The job of a school group ski instructor

Written by on January 26, 2021 in Blog, Sport and Adventure

the team of new sci instructors

The job of a school group ski instructor…

In the winter of 2018/19 I did the BASI level 1&2 ski instructor course with Interski in Pila, Aosta Valley. Having somehow or another managed to pass the course I have so far done 4 week’s paid work with Interski as an instructor, looking after school groups from the UK….

It seems a very long time ago now, the evening of Friday 22nd February 2020, which was the last time I found myself in an Aosta hotel, standing up nervously in front of a room full of noisy and excited British school kids, handing out skiing certificates and badges. Together with 3 or 4 other instructors also assigned to the school for the week, we have just finished 5 action packed days looking after 8 boys and girls each, plus the odd teacher, up on the mountain in the Pila ski resort.

2019/2020 season cut short by Covid

Sadly, the 2019/20 ski season was cut short a couple of weeks afterwards due to Covid and as we now know, it is going to be December 2021 before we will be doing anything like this again. Which is such a shame for all the school groups who have had to cancel their ski trips. For many of the children it would have been their first, and possibly one and only experience of winter sports in their lives. For some, it was going to be their first trip abroad ever. So many brilliant learning opportunities lost, even before you think about the actual skiing bit. And it is a great shame too for all of the hundreds of instructors and resort staff who in a normal year come to Pila, Courmayeur and La Thuile in the Aosta Valley with Interski to help the kids and their teachers to have a great holiday.

insterski office in Aosta - Working for Interski: the job of a school group ski instructor

The end of week presentation ceremony

The end of week presentation is quite a special moment for the instructors. Something that at first you dread but after a couple of goes at it without making a total idiot of yourself you actually quite look forward to. The funny thank-you cards and signed souvenir t-shirts I have collected from my groups are treasured possessions.

When you are first given your group at the collection point up in Pila on a Monday morning, you are looking at a bunch of nameless and faceless bodies, all kitted out in matching black jackets & trousers. The only things distinguishing them are their varying height and size and the colour of their helmets. It is sometimes even difficult to immediately identify which are the boys and which are the girls.

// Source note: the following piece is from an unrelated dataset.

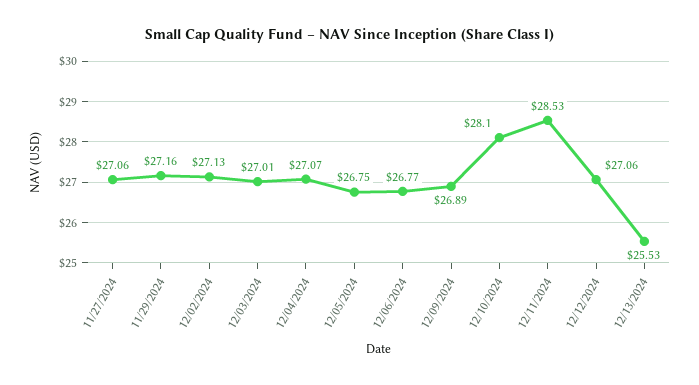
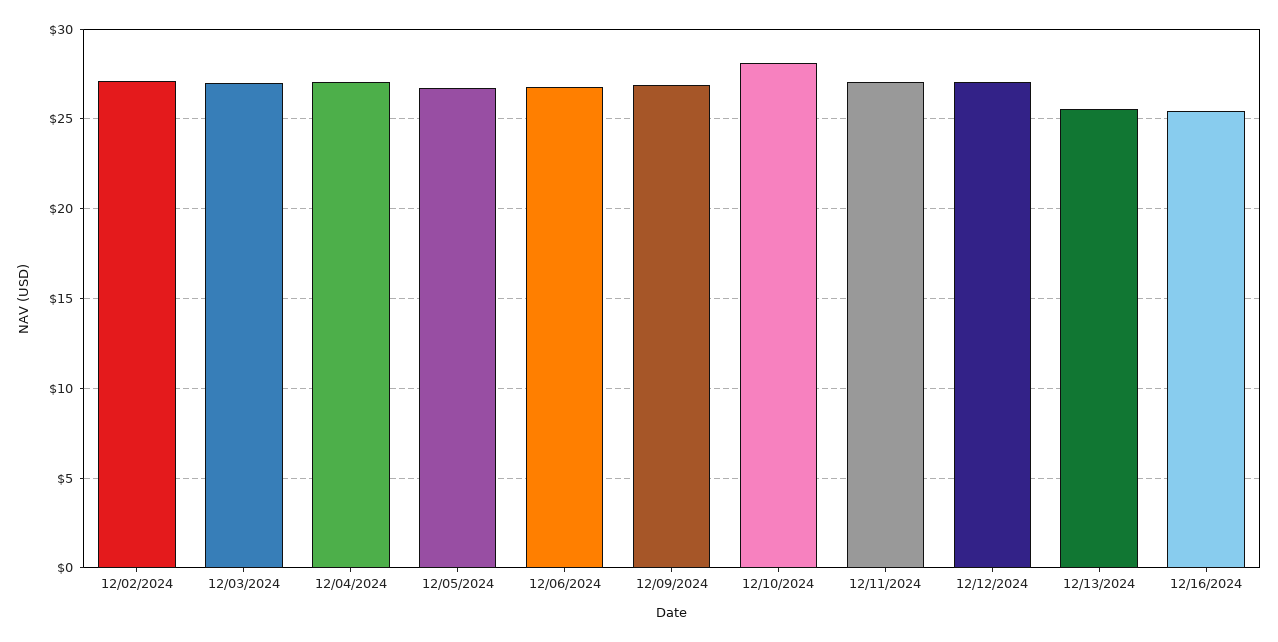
11/27/2024: 27.06 -> none
11/29/2024: 27.16 -> none
12/11/2024: 28.53 -> 27
12/16/2024: none -> 25.5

But over the course of the week, skiing together, having lunch together, standing in queues and riding lifts together, each individual character gradually emerges. You get to know them all pretty well and on the Friday evening when you hand them their awards it hits you that you have become really quite attached to them. And because of the faith that they have put in you to guide them safely through their first adventures on skis, they seem to have become quite attached to you too.

 

The Level 1 group – complete beginners

The badges and certificates you give out at the end of the course relate to the 5 technical ‘levels’ that make up the Interski learning to ski pathway. Level 1 are the complete beginners and Level 5 are accomplished and experienced skiers & snowboarders.

The groups that have been assigned to me have so far all been Level 1. The kids who can already ski want to be out with the most dynamic instructors, who’s energy and skill would be wasted down on the nursery slopes doing up ski boots and teaching the snow-plough.

The Level 1 groups will be striving to master the Level 1&2 skills – with the overall goal of being able to do linked snow plough turns on blue and not too challenging red slopes, by the end of the week.

Going from Monday morning when you are helping them do up their boots and put their skis on for the first time, to finishing off on Friday afternoon skiing all the way down together from the top of the mountain is quite a journey, with lots of ups and downs along the way.

skier

The beginner’s group skiing week

This is how the beginner’s week in Pila usually takes shape…..

Day 1 – Baby Pila

On day 1, we find ourselves a spot down on Baby Pila and then sort our kit out – liners outside our ski boots, boots properly strapped, jackets zipped, helmets buckled etc. First we learn to slide in a straight line, come to a gentle stop using our edges in a wide snow plough and side-step back up the slope again. We make a first slow turn to the left and then to the right by steering our feet.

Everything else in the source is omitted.